Introduction:
Tuberculosis (TB) is one of the most important causes of global premature mortality and
disability - projected to remain as one of the ten leading causes of disease burden by the year 2020.1 The risk
of transmission from the index case to its contacts is more; particularly in case of smear positive Pulmonary Tuberculosis
cases.2 Any delay in diagnosis and treatment increases the risk of disease transmission to their contacts. Contact
screening is important for early detection of transmission of infection.3 Contact investigation is rarely done in
developing countries because of other priorities and lack of resources.4 This has been an Internationally
recommended strategy in prevention of Tuberculosis.5 The standards of TB care in India also recommends’ the
contact investigation of Index cases.6 Active Case Finding (ACF) and house-to-house survey have shown to be
effective in the detection of new cases even in the developed countries.7 Studies have shown that active case
finding among household contacts yields more TB cases.8-10 Thus, active case finding of TB is needed, particularly
to identify the case yield among household contacts. Hence, the objective of the study was to identify the TB
suspect and estimate the prevalence of TB among household contacts in this region.
Methods:
Study design and Study setting:
A community-based two-stage cross-sectional study was conducted in the localities of
Puducherry district which comes under the State Tuberculosis Unit (TU) of Puducherry Union Territory, India. The present
study was undertaken by the Department of Community Medicine, Sri Manakula Vinayagar Medical College and Hospital,
Pondicherry, which is an active member in STF-RNTCP (State Task Force- Revised National Tuberculosis Control Program)

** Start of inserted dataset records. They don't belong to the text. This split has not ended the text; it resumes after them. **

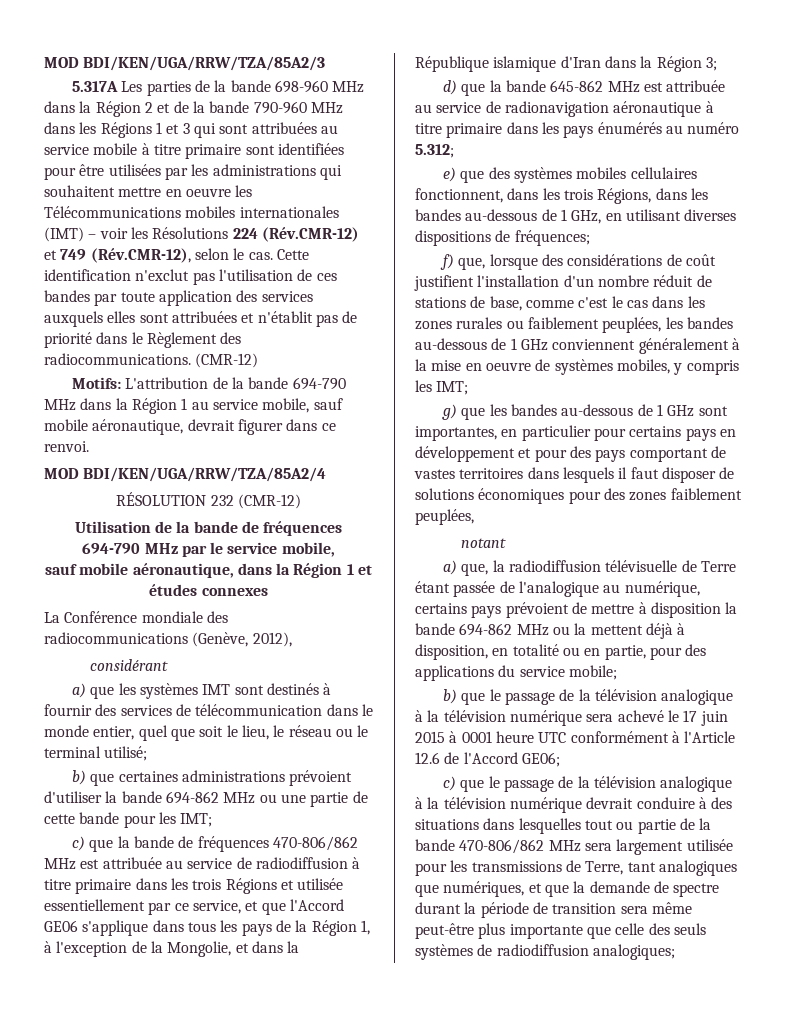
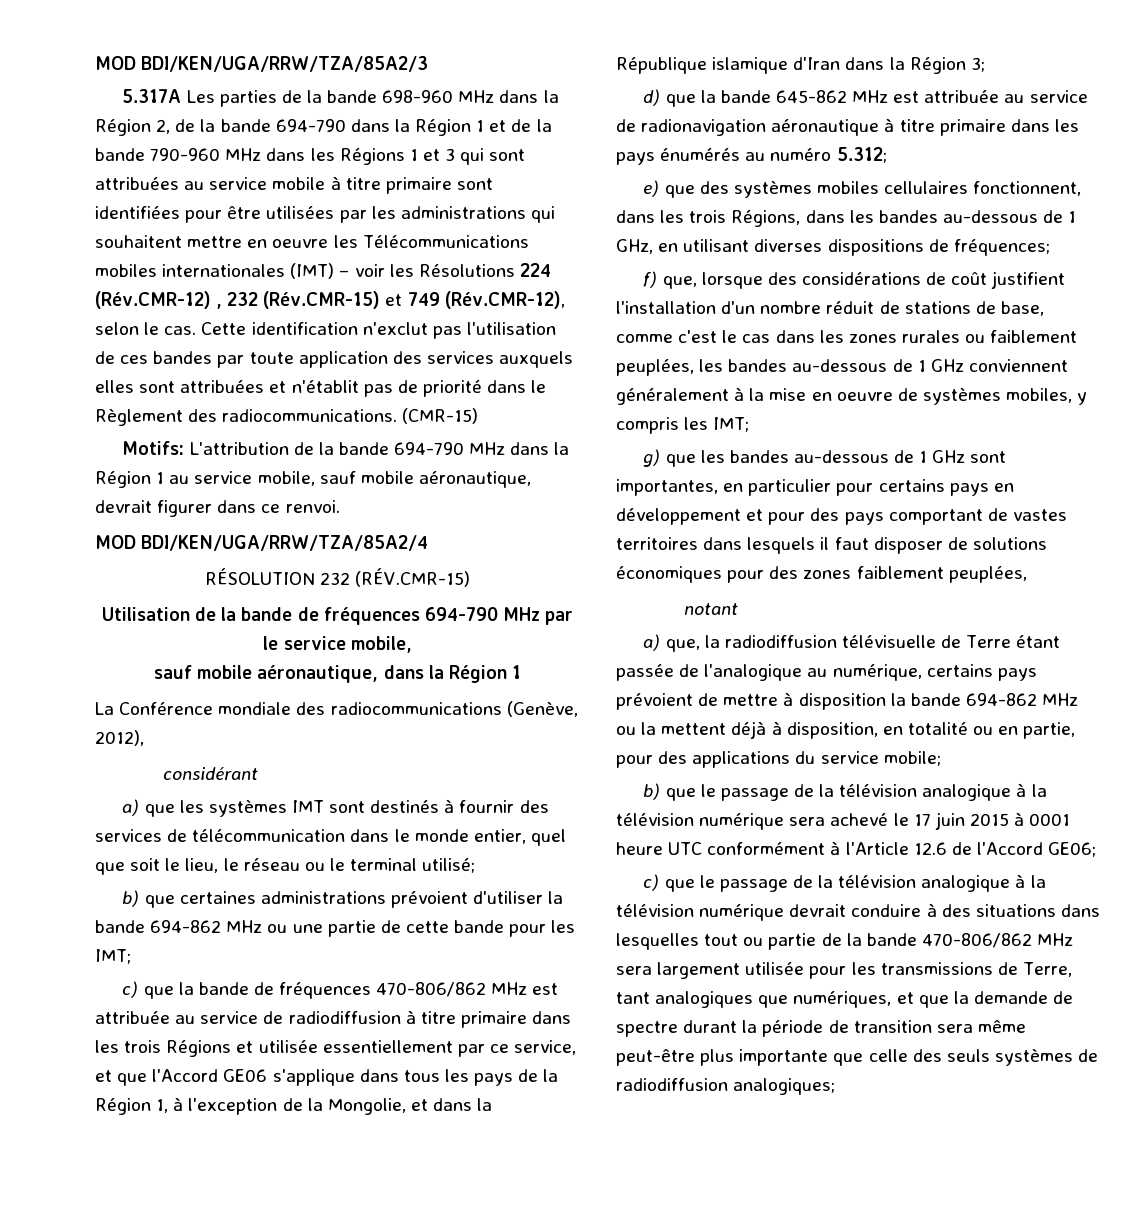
- 5.317A Les parties de la bande 698-960 MHz dans la Région 2 et de la bande 790-960 MHz dans les Régions 1 et 3 qui sont attribuées au service mobile à titre primaire sont identifiées pour être utilisées par les administrations qui souhaitent mettre en oeuvre les Télécommunications mobiles internationales (IMT) – voir les Résolutions 224 (Rév.CMR-12) et 749 (Rév.CMR-12), selon le cas.
+ 5.317A Les parties de la bande 698-960 MHz dans la Région 2, de la bande 694-790 dans la Région 1 et de la bande 790-960 MHz dans les Régions 1 et 3 qui sont attribuées au service mobile à titre primaire sont identifiées pour être utilisées par les administrations qui souhaitent mettre en oeuvre les Télécommunications mobiles internationales (IMT) – voir les Résolutions 224 (Rév.CMR-12) , 232 (Rév.CMR-15) et 749 (Rév.CMR-12), selon le cas.
- Cette identification n'exclut pas l'utilisation de ces bandes par toute application des services auxquels elles sont attribuées et n'établit pas de priorité dans le Règlement des radiocommunications. (CMR-12)
+ Cette identification n'exclut pas l'utilisation de ces bandes par toute application des services auxquels elles sont attribuées et n'établit pas de priorité dans le Règlement des radiocommunications. (CMR-15)
- RÉSOLUTION 232 (CMR-12)
+ RÉSOLUTION 232 (RÉV.CMR-15)
- sauf mobile aéronautique, dans la Région 1 et études connexes
+ sauf mobile aéronautique, dans la Région 1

mechanism and periodically organizes training program on Revised National Tuberculosis Control Program (RNTCP) guidelines
for various health professionals such as doctors, nurses and medical interns.11
Study Population and study period:The household contacts of all cases of ‘New Smear
Positive’ (NSP) Pulmonary Tuberculosis registered between October 2011 and September 2012 in the TU of Puducherry, were
invited to participate in the study.
Data collection: All the household contacts were screened using a contact investigation
check list by the first author. The first author made home visits to the registered NSP patients, traced, identified and
screened the household contacts for symptoms for tuberculosis within two months of registration of the index case. A follow
up visit was made after 8 months of registration of index case, to assess the further development of symptoms of TB among
the household contacts. The TB suspects were identified and two sputum samples (one spot and early morning sample) were
collected from all the symptomatic contacts in a sputum container with patient’s name written on its side. The specimens
were stained by using Ziehl-Neelsen technique and examined by a trained laboratory technician at the nearby Designated
Microscopy Centre.12 The children’s below five years were accompanied to the nearest health centre for further
evaluation and requirement for isoniazid prophylaxis or TB treatment was assessed. The sputum positive household contacts
were referred and started on treatment from the nearby DOTS centre under the supervision of TB health visitor.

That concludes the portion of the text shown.